For some reason i doubt you have ever enabled CF in a ddos situation?
I don't like the fact that a significant percentage of page views on the Internet can be intercepted by a single organization either, but I think it's a bit weird to be concerned about privacy while arguing they should pivot to monetizing the traffic they see rather than continue to charge for the service they offer.
> You go to mcdonalds, order a burger without cheese and get charged more then when you order a burger with cheese where you ask the cheese to be checked before it gets applied to the burger, more work.
Will McD even allow you to order like that? Even if, I wouldn't be surprised if you had to pay extra - McD operates a standardized process for food preparation that ensures you get uniform quality everywhere in the world. They don't hire chefs, they hire people that follow detailed instructions to assemble your food. Making you a custom burger is a cost for them.

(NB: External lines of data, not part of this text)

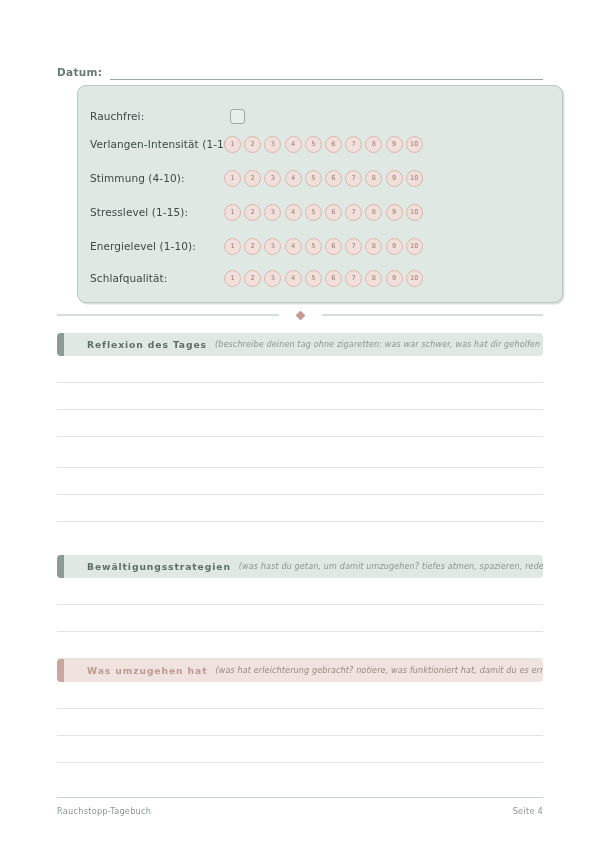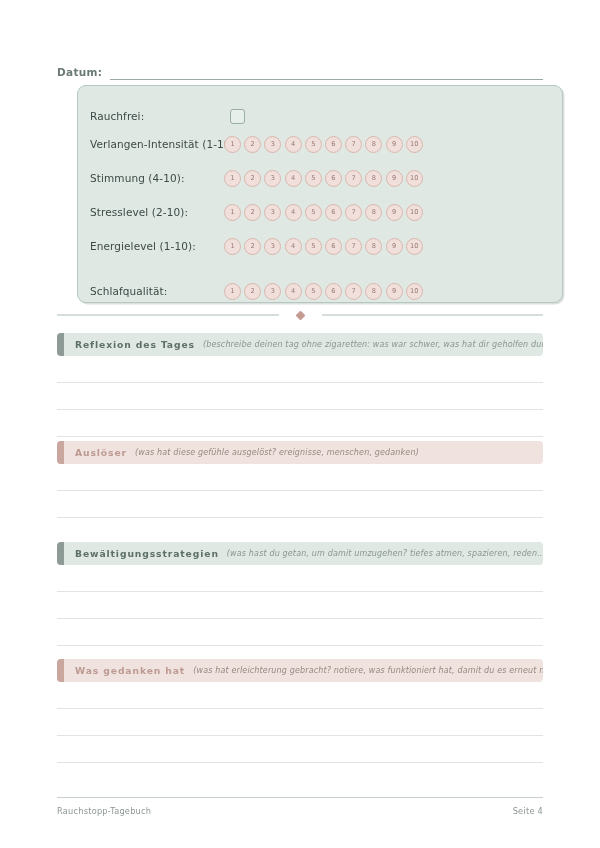--- a/index.html
+++ b/index.html
@@ -139,21 +139,21 @@
     position: absolute;
     left: 57px;
     width: 486px;
   }
   .section-header {
     position: relative;
     height: 23px;
     border-radius: 4px;
     display: flex;
     align-items: center;
-    padding-left: 18px;
+    padding-left: 30px;
     box-sizing: border-box;
     overflow: hidden;
     white-space: nowrap;
   }
   .section-header.green { background: #dfe8e3; }
   .section-header.pink  { background: #f0e3df; }
   .accent {
     position: absolute;
     left: 0;
     top: -2px;
@@ -247,21 +247,21 @@
           <div class="bubble">4</div>
           <div class="bubble">5</div>
           <div class="bubble">6</div>
           <div class="bubble">7</div>
           <div class="bubble">8</div>
           <div class="bubble">9</div>
           <div class="bubble">10</div>
         </div>
       </div>
       <div class="metric-row" style="top: 113px;">
-        <div class="metric-label">Stresslevel (2-10):</div>
+        <div class="metric-label">Stresslevel (1-15):</div>
         <div class="scale">
           <div class="bubble">1</div>
           <div class="bubble">2</div>
           <div class="bubble">3</div>
           <div class="bubble">4</div>
           <div class="bubble">5</div>
           <div class="bubble">6</div>
           <div class="bubble">7</div>
           <div class="bubble">8</div>
           <div class="bubble">9</div>
@@ -276,21 +276,21 @@
           <div class="bubble">3</div>
           <div class="bubble">4</div>
           <div class="bubble">5</div>
           <div class="bubble">6</div>
           <div class="bubble">7</div>
           <div class="bubble">8</div>
           <div class="bubble">9</div>
           <div class="bubble">10</div>
         </div>
       </div>
-      <div class="metric-row" style="top: 192px;">
+      <div class="metric-row" style="top: 179px;">
         <div class="metric-label">Schlafqualität:</div>
         <div class="scale">
           <div class="bubble">1</div>
           <div class="bubble">2</div>
           <div class="bubble">3</div>
           <div class="bubble">4</div>
           <div class="bubble">5</div>
           <div class="bubble">6</div>
           <div class="bubble">7</div>
           <div class="bubble">8</div>
@@ -316,53 +316,48 @@
         <div class="write-lines">
           <div class="wline-gap"></div>
           <div class="wline"></div>
           <div class="wline-gap"></div>
           <div class="wline"></div>
           <div class="wline-gap"></div>
           <div class="wline"></div>
         </div>
       </div>
       <div class="section" style="top: 441px;">
-        <div class="section-header pink">
-          <span class="accent pink"></span>
-          <span class="sec-title pink">Auslöser</span>
-          <span class="sec-hint">(was hat diese gefühle ausgelöst? ereignisse, menschen, gedanken)</span>
-        </div>
         <div class="write-lines">
           <div class="wline-gap"></div>
           <div class="wline"></div>
           <div class="wline-gap"></div>
           <div class="wline"></div>
           <div class="wline-gap"></div>
           <div class="wline"></div>
         </div>
       </div>
-      <div class="section" style="top: 542px;">
+      <div class="section" style="top: 555px;">
         <div class="section-header green">
           <span class="accent green"></span>
           <span class="sec-title green">Bewältigungsstrategien</span>
           <span class="sec-hint">(was hast du getan, um damit umzugehen? tiefes atmen, spazieren, reden...)</span>
         </div>
         <div class="write-lines">
           <div class="wline-gap"></div>
           <div class="wline"></div>
           <div class="wline-gap"></div>
           <div class="wline"></div>
           <div class="wline-gap"></div>
           <div class="wline"></div>
         </div>
       </div>
       <div class="section" style="top: 659px;">
         <div class="section-header pink">
           <span class="accent pink"></span>
-          <span class="sec-title pink">Was gedanken hat</span>
+          <span class="sec-title pink">Was umzugehen hat</span>
           <span class="sec-hint">(was hat erleichterung gebracht? notiere, was funktioniert hat, damit du es erneut nut...</span>
         </div>
         <div class="write-lines">
           <div class="wline-gap"></div>
           <div class="wline"></div>
           <div class="wline-gap"></div>
           <div class="wline"></div>
           <div class="wline-gap"></div>
           <div class="wline"></div>
         </div>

I agree with you. CloudFlare is infuriating to attempt to work with if you're trying to stop abuse. It remains a haven for bullet-proof hosting for all sorts of abuse. Need to run a spam campaign? Put your target site behind CloudFlare, they're happy to help you keep it up and running!
If they have detailed contact negotiations with known criminals, I can see how that's problematic. But as long as criminals get the same deal as everyone else, I don't see a problem. Mafia bosses get a regular phone line too, even if they use it to conduct illegal business.
Known abuse happens through their service, and they shield the offending party. You like all of those Viagra spam emails? You like the scams run against vulnerable people? That's not net neutrality. If CloudFlare was an above-board player they would take steps to stop this abuse traversing their services when they are brought to their attention. Instead, they know about the abuse and give the big middle finger to those who report it to them.
>Net neutrality is the principle [...] treat all data on the Internet the same, not discriminating or charging differentially by user, content, website, platform, application, type of attached equipment, or mode of communication.
Criminality can only be discerned by user or content. Both are protected under net neutrality
I've seen one at my previous place and the other at my current place. I've seen both bills and both features and the worst sides of both. I'd recommend cloudflare anytime to anyone.
isn't this because the attack is originating from office work computers? people come to office in the morning, turn on the pc = attack starts. at the end of the day they simply switch off their computer = attach stops.
If this was the result of many thousands of such machines, you'd see a much more gradual ramp up and shut down because they wouldn't be in such good sync with each other, plus the ceiling wouldn't necessarily be so sharp either. This is especially true once you consider timezones, and the fact that botnets are not generally confined to a single timezone. While this may be a lot of machines, the relative sharpness of the bandwidth graphs suggests a single control source turning things on and off, even though the attack itself may be using an arbitrary number of machines.
(Note the fact that it isn't perfectly sharp doesn't mean it isn't a single source... it takes time to command and control thousands of machines over the internet.)
Does that mean the attacks are against a small number of locations on the west coast or originate from those locations? I suppose if they are originating from a small number of locations (is a location a single IP?) then it's easier to defend? It's hard for me to wrap my head around attacks of this scale.